Web page edit records
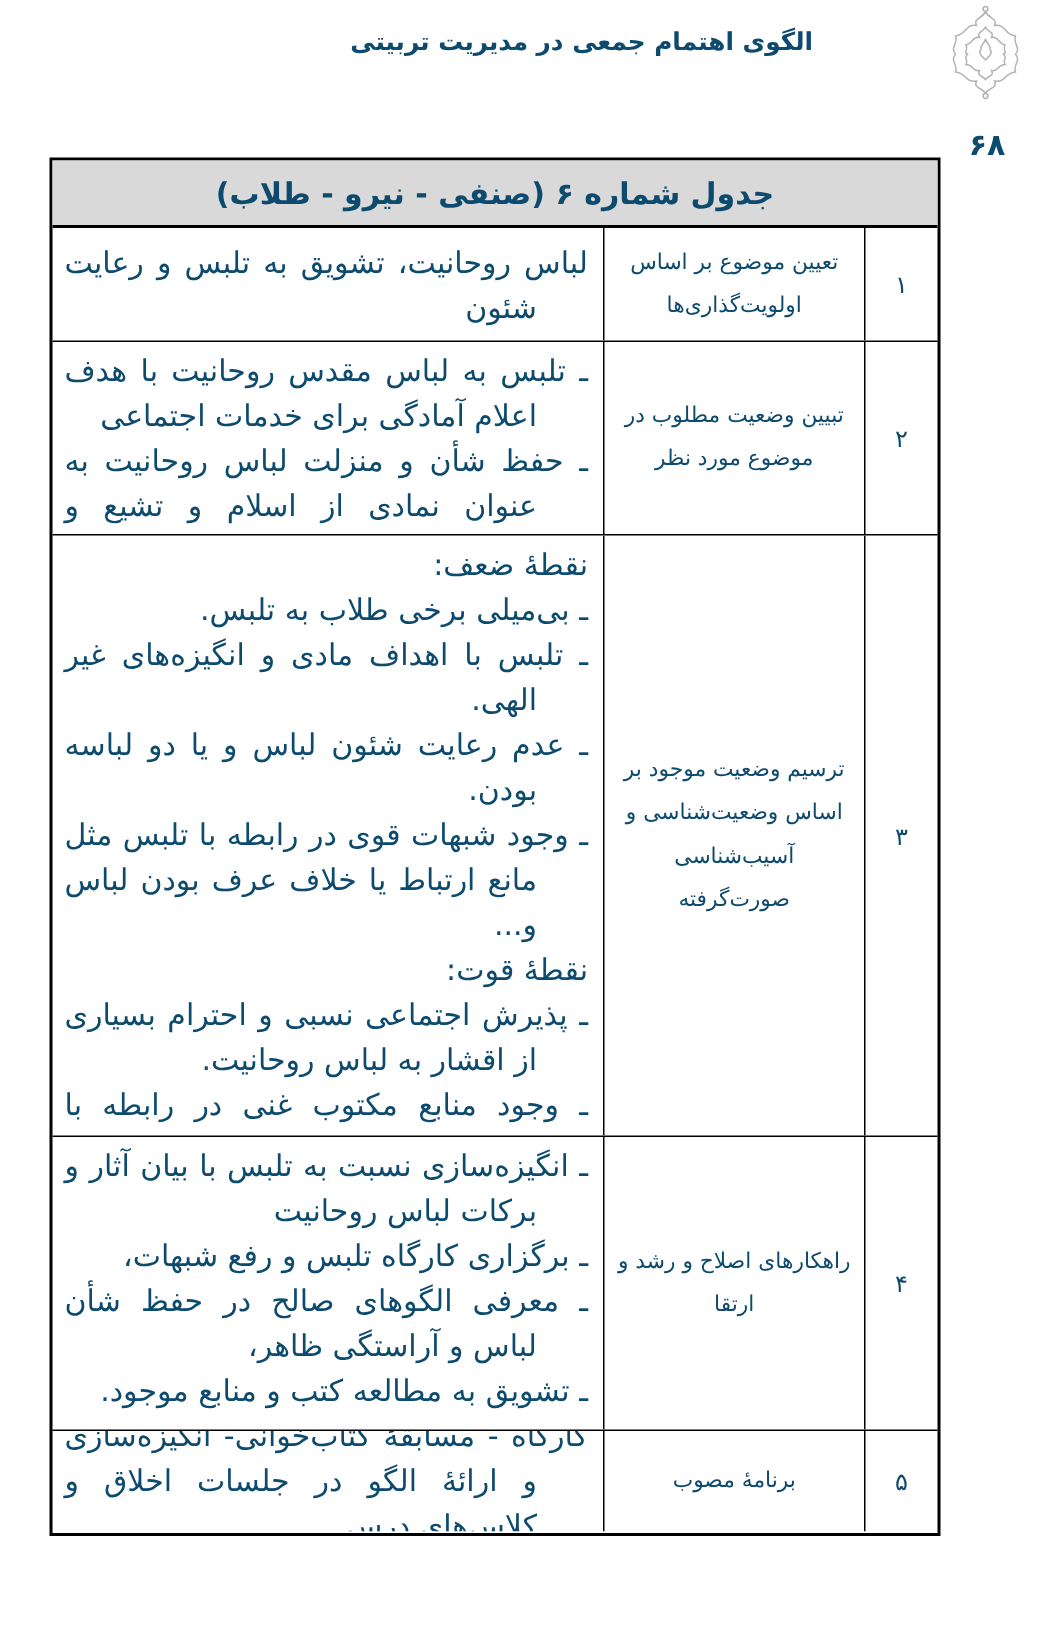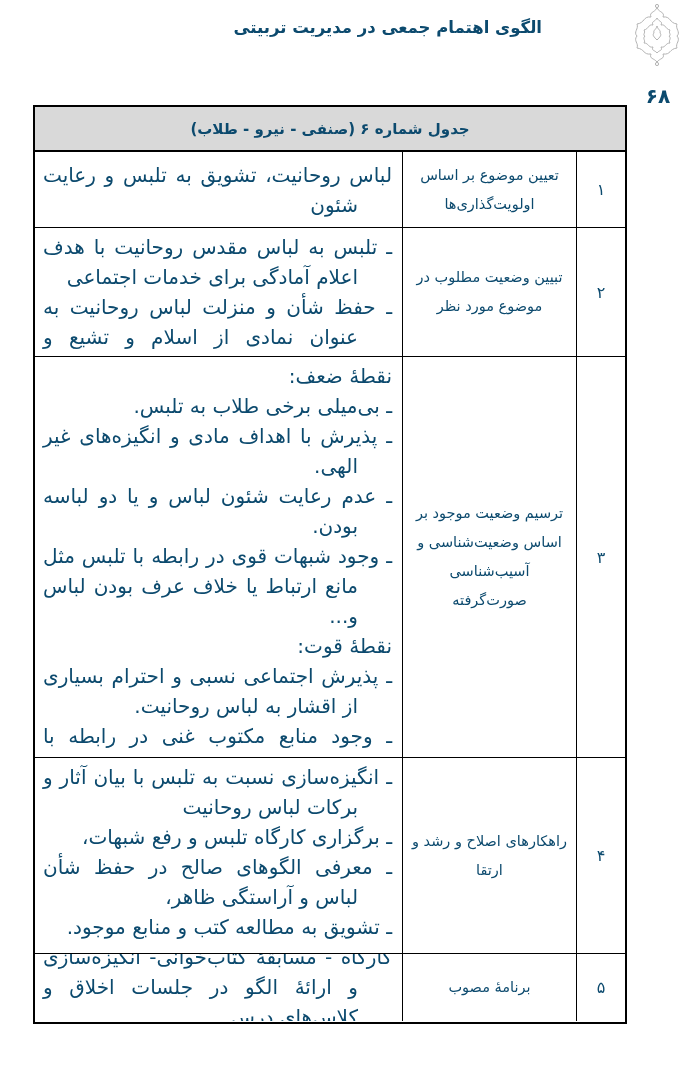--- a/index.html
+++ b/index.html
@@ -16,21 +16,21 @@
     position:absolute;top:84px;left:634px;width:48px;text-align:center;
     font-size:20px;font-weight:bold;
   }
   .ptable{
     position:absolute;top:105px;left:33px;width:594px;height:919px;
     border:2px solid #000;box-sizing:border-box;background:#fff;
   }
   .thead{
     height:45px;background:#d9d9d9;border-bottom:2px solid #000;
     display:flex;align-items:center;justify-content:center;
-    font-weight:bold;font-size:15px;box-sizing:border-box;
+    font-weight:bold;font-size:20px;box-sizing:border-box;
   }
   .row{display:flex;border-bottom:1.5px solid #000;box-sizing:border-box;overflow:hidden;}
   .row:last-child{border-bottom:none;}
   .r1{height:76px;}
   .r2{height:129px;}
   .r3{height:401px;}
   .r4{height:196px;}
   .r5{height:66.5px;}
   .cell{box-sizing:border-box;overflow:hidden;}
   .cell-num{
@@ -91,21 +91,21 @@
         <div class="item">ـ حفظ شأن و منزلت لباس روحانیت به عنوان نمادی از اسلام و تشیع و ارزش‌های دینی.</div>
       </div>
     </div>
 
     <div class="row r3">
       <div class="cell cell-num">۳</div>
       <div class="cell cell-stage">ترسیم وضعیت موجود بر اساس وضعیت‌شناسی و آسیب‌شناسی صورت‌گرفته</div>
       <div class="cell cell-content">
         <div class="item">نقطهٔ ضعف:</div>
         <div class="item">ـ بی‌میلی برخی طلاب به تلبس.</div>
-        <div class="item">ـ پذیرش با اهداف مادی و انگیزه‌های غیر الهی.</div>
+        <div class="item">ـ تلبس با اهداف مادی و انگیزه‌های غیر الهی.</div>
         <div class="item">ـ عدم رعایت شئون لباس و یا دو لباسه بودن.</div>
         <div class="item">ـ وجود شبهات قوی در رابطه با تلبس مثل مانع ارتباط یا خلاف عرف بودن لباس و...</div>
         <div class="item">نقطهٔ قوت:</div>
         <div class="item">ـ پذیرش اجتماعی نسبی و احترام بسیاری از اقشار به لباس روحانیت.</div>
         <div class="item">ـ وجود منابع مکتوب غنی در رابطه با تلبس.</div>
       </div>
     </div>
 
     <div class="row r4">
       <div class="cell cell-num">۴</div>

▶ _Problem to work on_: Nothing but the lines from the start of the records above through the line with "و آسیب‌شناسی صورت‌گرفته</div>" should be retyped, each exactly as written; leave out all pictures.

▶ _Response area_:
--- a/index.html
+++ b/index.html
@@ -16,21 +16,21 @@
     position:absolute;top:84px;left:634px;width:48px;text-align:center;
     font-size:20px;font-weight:bold;
   }
   .ptable{
     position:absolute;top:105px;left:33px;width:594px;height:919px;
     border:2px solid #000;box-sizing:border-box;background:#fff;
   }
   .thead{
     height:45px;background:#d9d9d9;border-bottom:2px solid #000;
     display:flex;align-items:center;justify-content:center;
-    font-weight:bold;font-size:15px;box-sizing:border-box;
+    font-weight:bold;font-size:20px;box-sizing:border-box;
   }
   .row{display:flex;border-bottom:1.5px solid #000;box-sizing:border-box;overflow:hidden;}
   .row:last-child{border-bottom:none;}
   .r1{height:76px;}
   .r2{height:129px;}
   .r3{height:401px;}
   .r4{height:196px;}
   .r5{height:66.5px;}
   .cell{box-sizing:border-box;overflow:hidden;}
   .cell-num{
@@ -91,21 +91,21 @@
         <div class="item">ـ حفظ شأن و منزلت لباس روحانیت به عنوان نمادی از اسلام و تشیع و ارزش‌های دینی.</div>
       </div>
     </div>
 
     <div class="row r3">
       <div class="cell cell-num">۳</div>
       <div class="cell cell-stage">ترسیم وضعیت موجود بر اساس وضعیت‌شناسی و آسیب‌شناسی صورت‌گرفته</div>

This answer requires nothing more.